**TASK TO CARRY OUT**
Write the entries below out again exactly, but skip the pictures.
━━━━━ GIVEN DATA
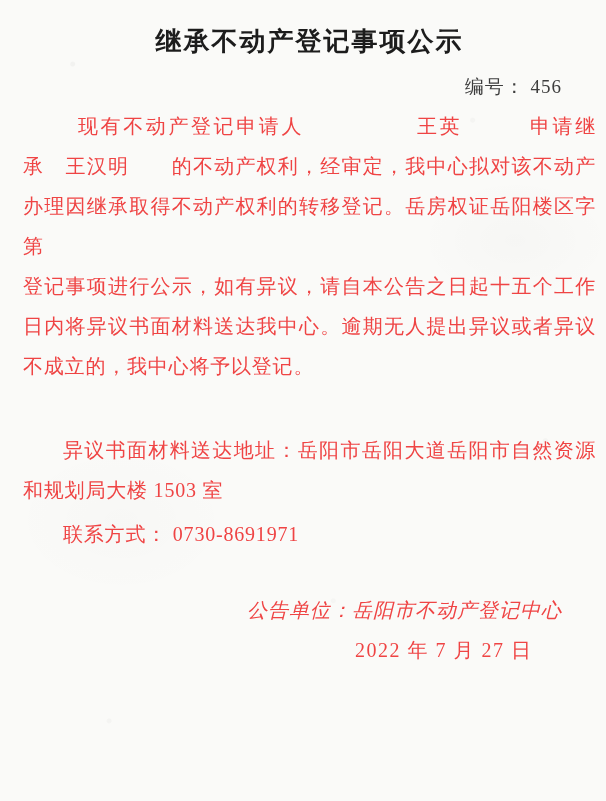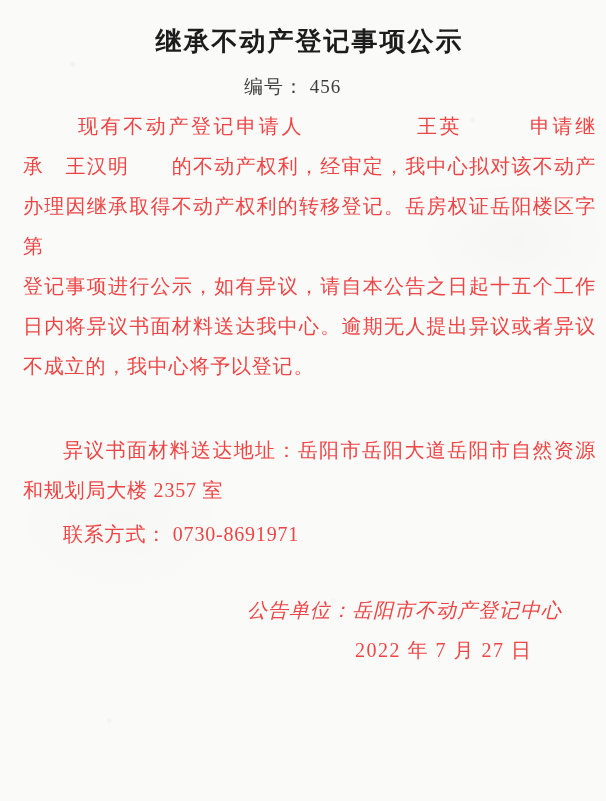"编号： 456" .doc-number { text-align: center -> right }
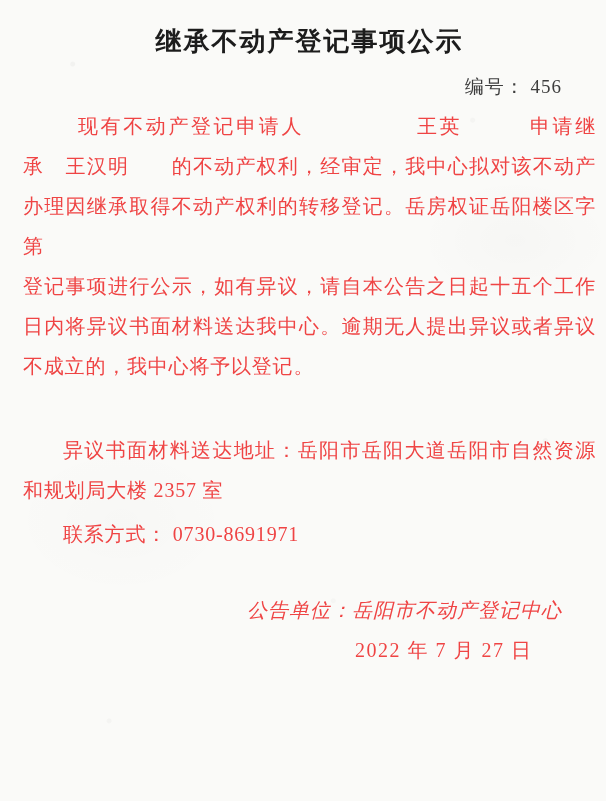"和规划局大楼 2357 室" div.line { text: 2357 -> 1503 }
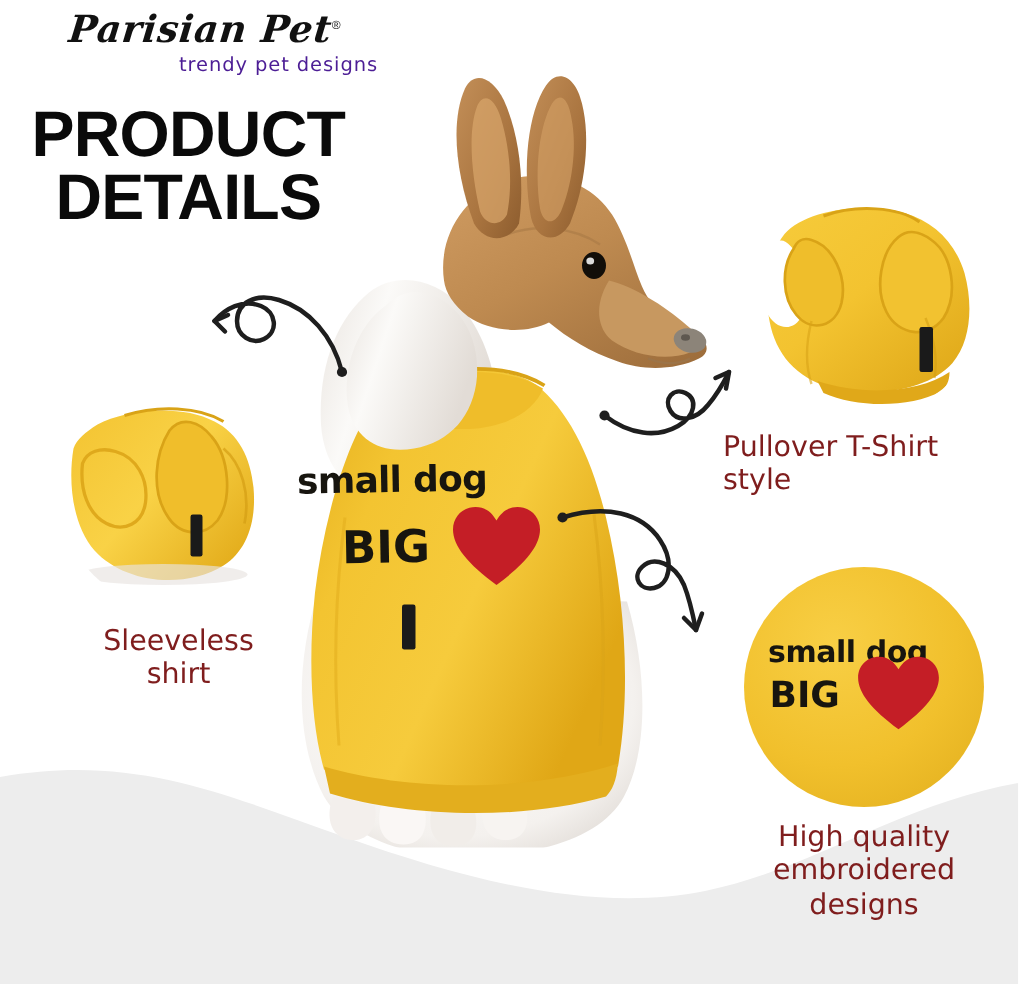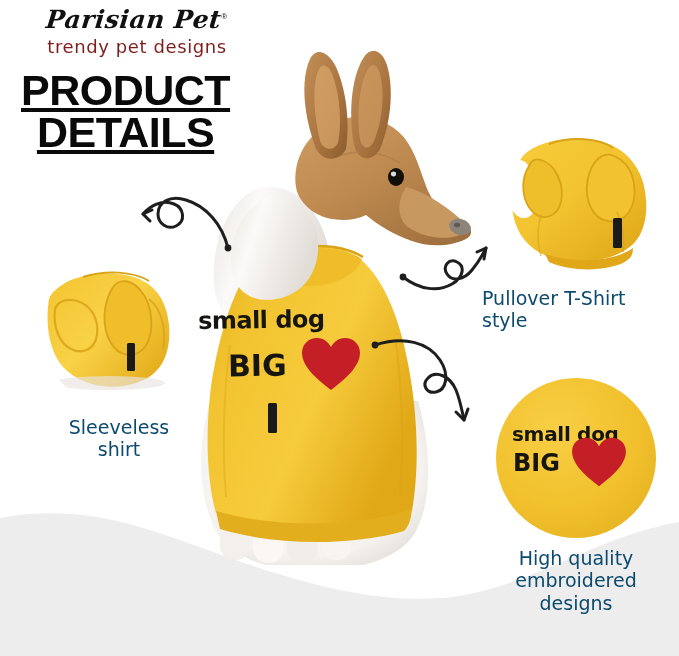"trendy pet designs" .logo-tagline { color: #7f1d1d -> #4c1d95; font-size: 18px -> 13px; text-align: center -> right }
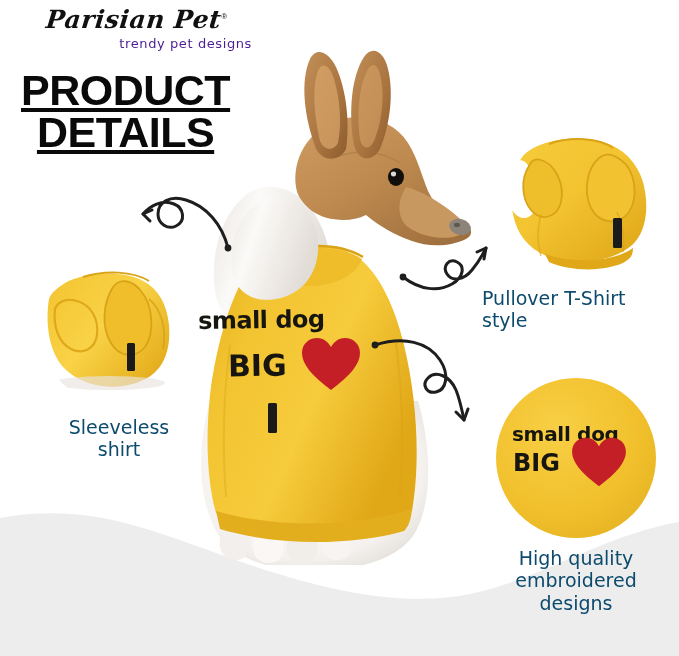"PRODUCT" .headline { text-decoration: underline -> none }
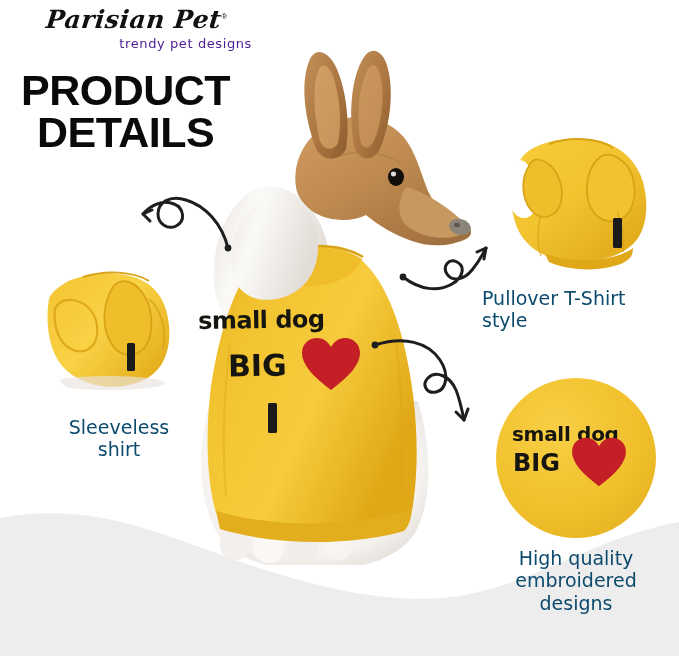"Pullover T-Shirt" .circle-caption { color: #0c4a6e -> #7f1d1d }
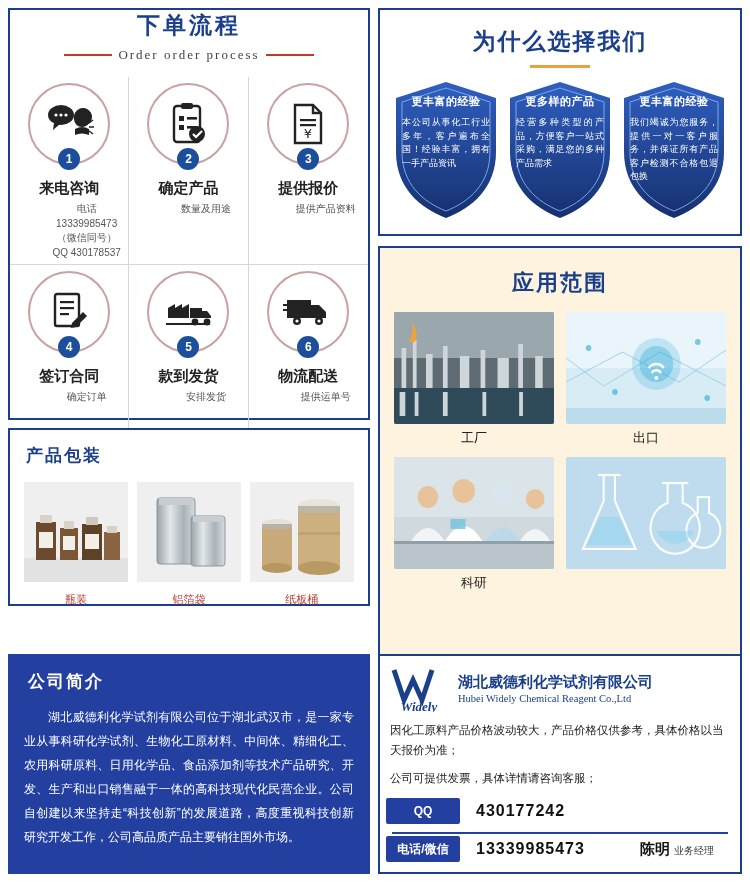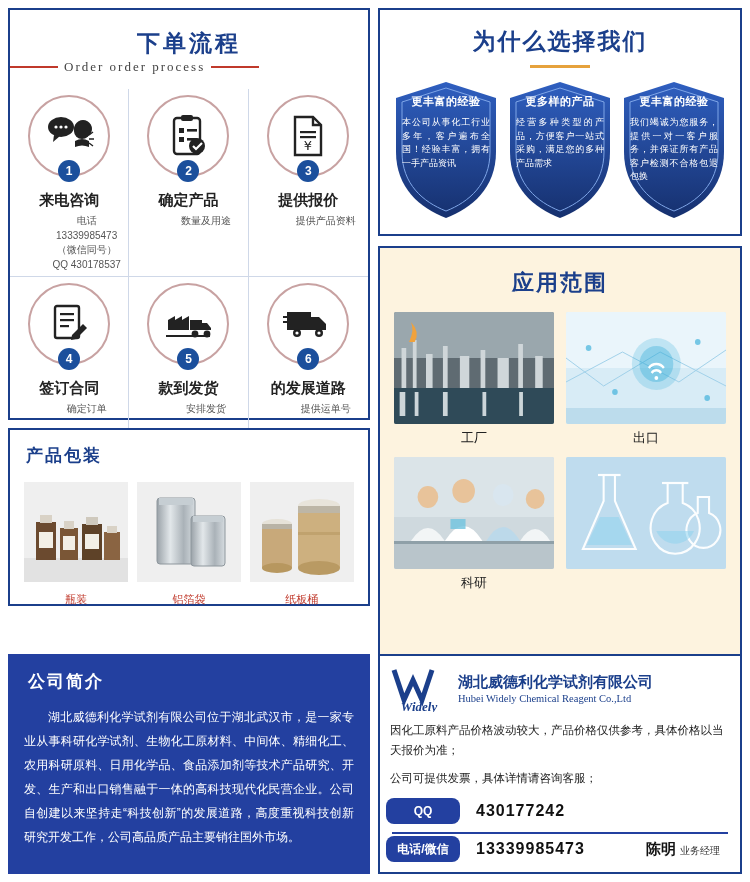"下单流程" .op-title { margin-top: 18px -> none }
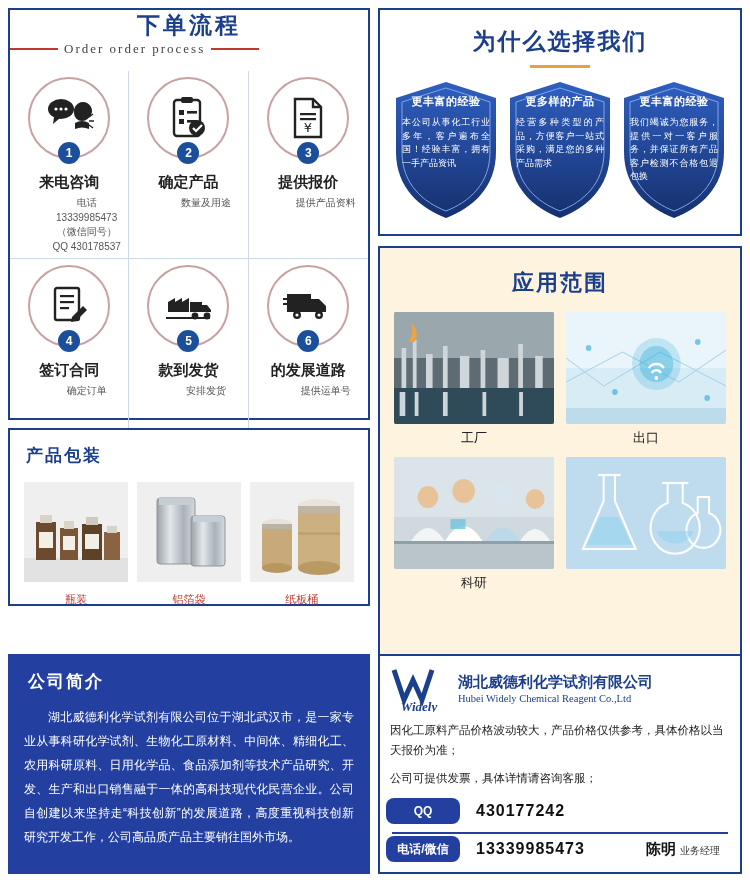"Order order process" .op-sub { justify-content: flex-start -> center; margin-top: 0 -> 6px }
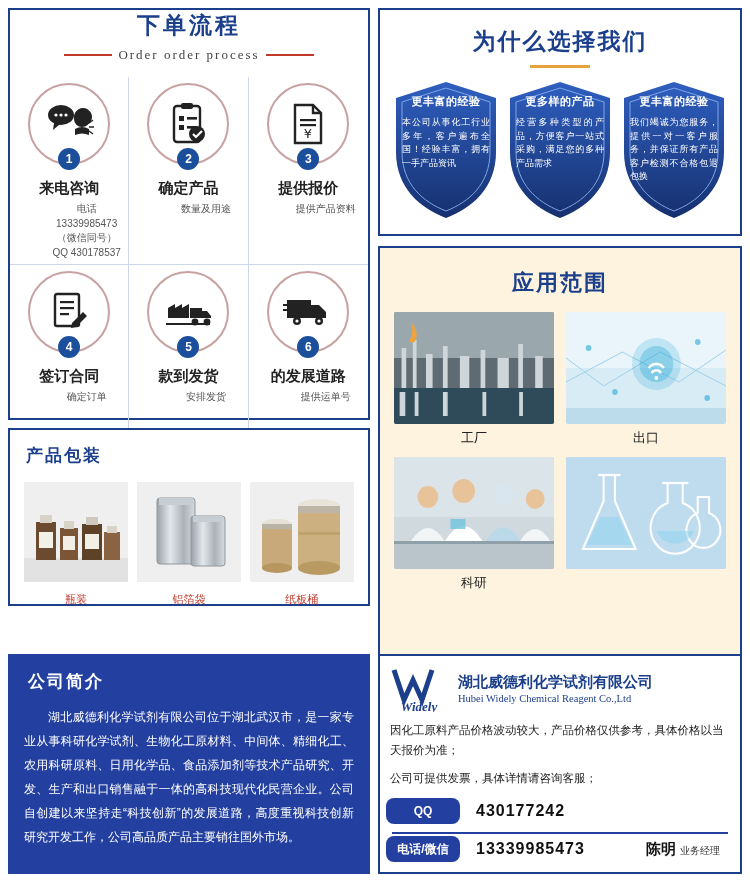"的发展道路" div.op-name { text: 的发展道路 -> 物流配送 }
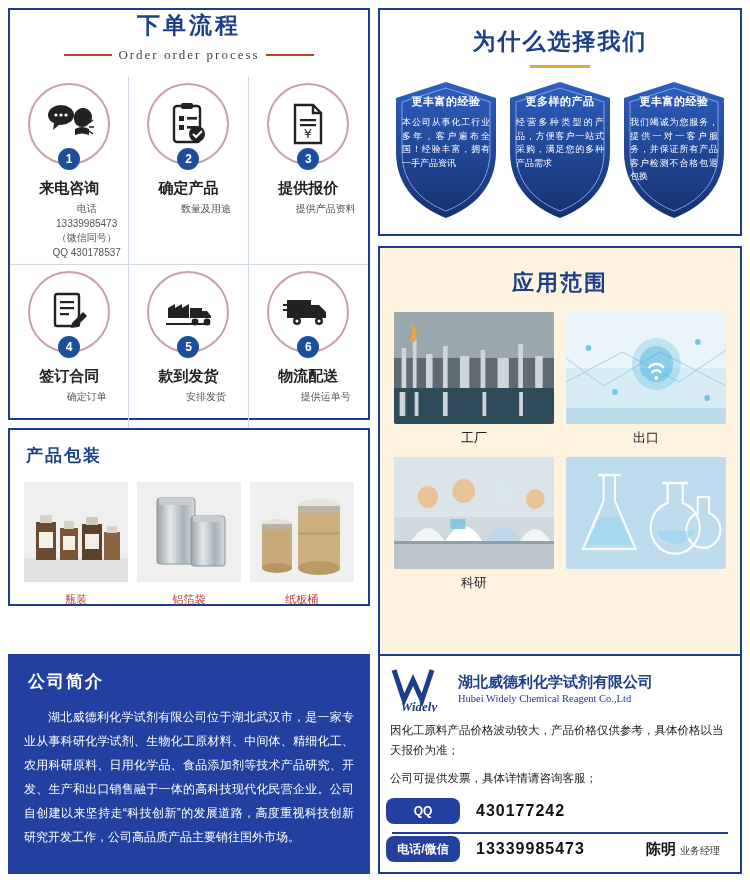"QQ" .ct-key { border-radius: 8px -> 2px }
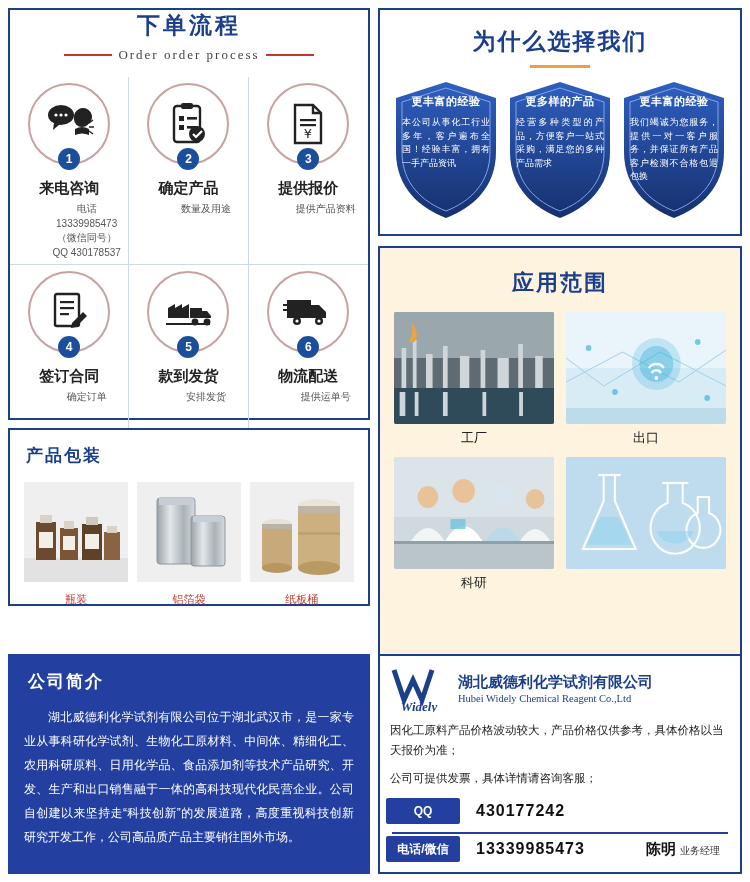"陈明 业务经理" .ct-person { margin-right: 14px -> 20px }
━━━━━━━━━━
**YOUR RESPONSE**
"编号： 456" .doc-number { text-align: center -> right }
"和规划局大楼 2357 室" div.line { text: 2357 -> 1503 }
"trendy pet designs" .logo-tagline { color: #7f1d1d -> #4c1d95; font-size: 18px -> 13px; text-align: center -> right }
"PRODUCT" .headline { text-decoration: underline -> none }
"Pullover T-Shirt" .circle-caption { color: #0c4a6e -> #7f1d1d }
"下单流程" .op-title { margin-top: 18px -> none }
"Order order process" .op-sub { justify-content: flex-start -> center; margin-top: 0 -> 6px }
"的发展道路" div.op-name { text: 的发展道路 -> 物流配送 }
"QQ" .ct-key { border-radius: 8px -> 2px }
"陈明 业务经理" .ct-person { margin-right: 14px -> 20px }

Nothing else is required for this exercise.